* EXERCISE INPUTS *
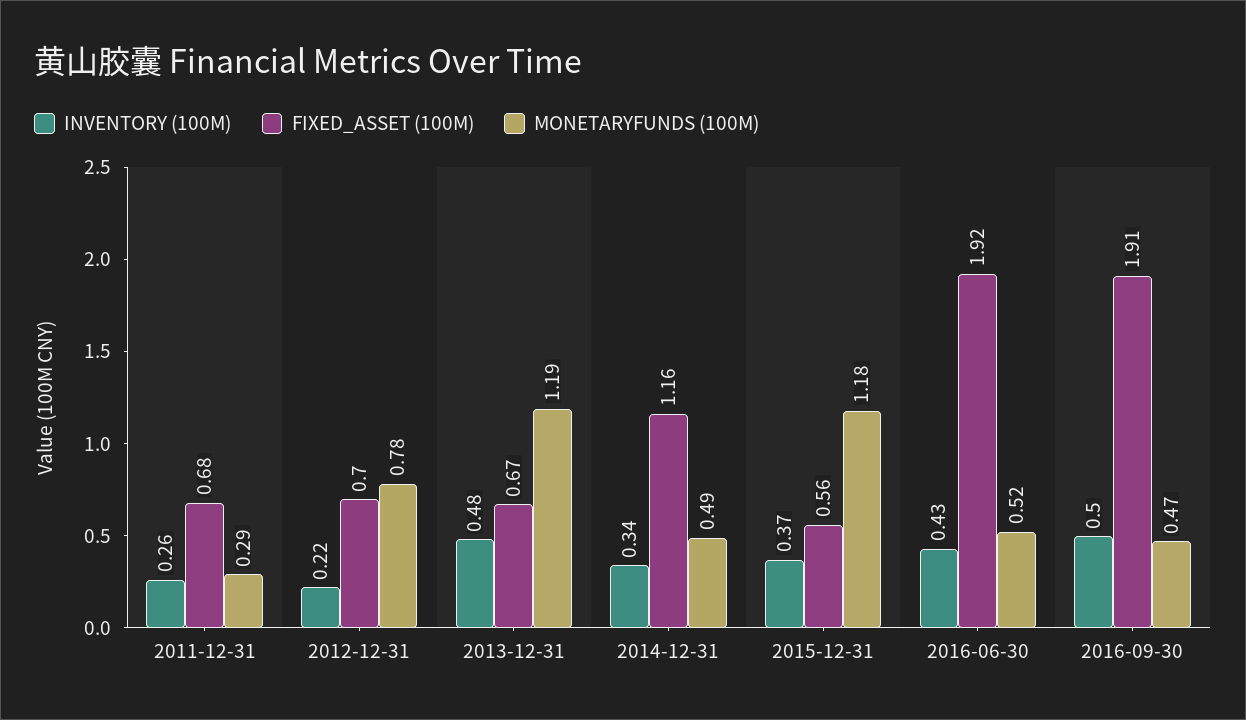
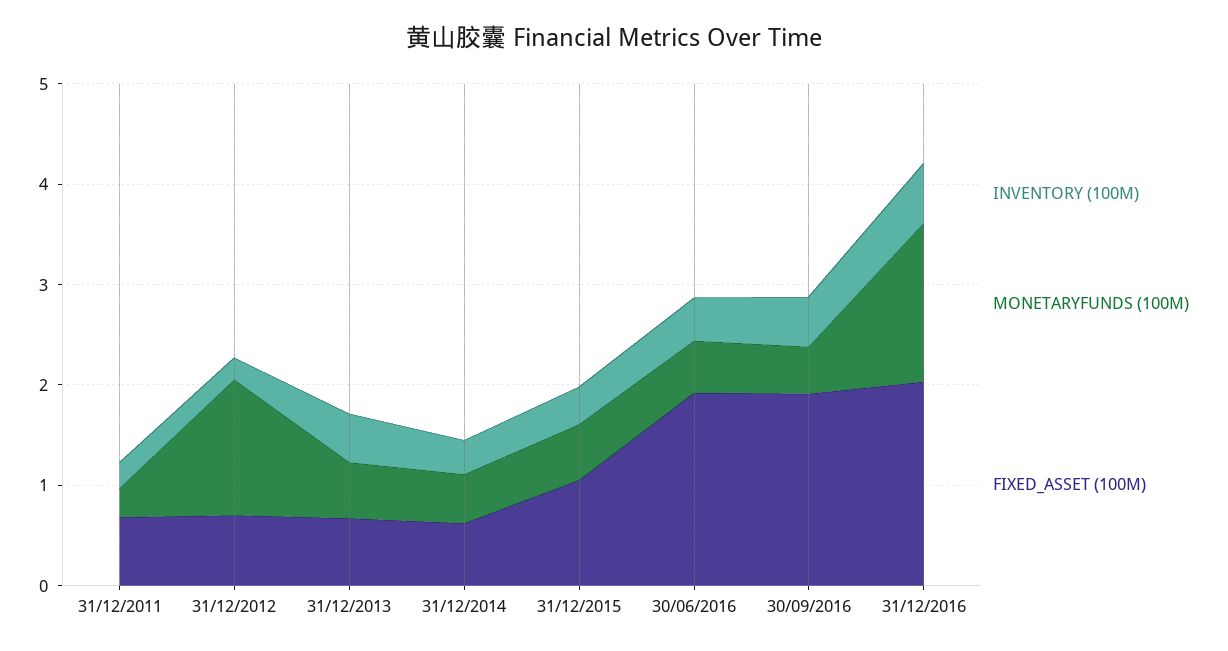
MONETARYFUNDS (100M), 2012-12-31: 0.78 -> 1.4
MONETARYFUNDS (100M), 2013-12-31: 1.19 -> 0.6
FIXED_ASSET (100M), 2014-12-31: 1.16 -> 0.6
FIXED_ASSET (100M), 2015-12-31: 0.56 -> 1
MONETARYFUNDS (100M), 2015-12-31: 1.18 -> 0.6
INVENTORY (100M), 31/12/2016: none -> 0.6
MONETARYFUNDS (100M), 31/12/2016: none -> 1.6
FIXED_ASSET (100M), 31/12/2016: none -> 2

* WORK TO COMPLETE *
Return the entries above exactly as they appear. Pictures should not be copied.

* WRITTEN RESPONSE *
MONETARYFUNDS (100M), 2012-12-31: 0.78 -> 1.4
MONETARYFUNDS (100M), 2013-12-31: 1.19 -> 0.6
FIXED_ASSET (100M), 2014-12-31: 1.16 -> 0.6
FIXED_ASSET (100M), 2015-12-31: 0.56 -> 1
MONETARYFUNDS (100M), 2015-12-31: 1.18 -> 0.6
INVENTORY (100M), 31/12/2016: none -> 0.6
MONETARYFUNDS (100M), 31/12/2016: none -> 1.6
FIXED_ASSET (100M), 31/12/2016: none -> 2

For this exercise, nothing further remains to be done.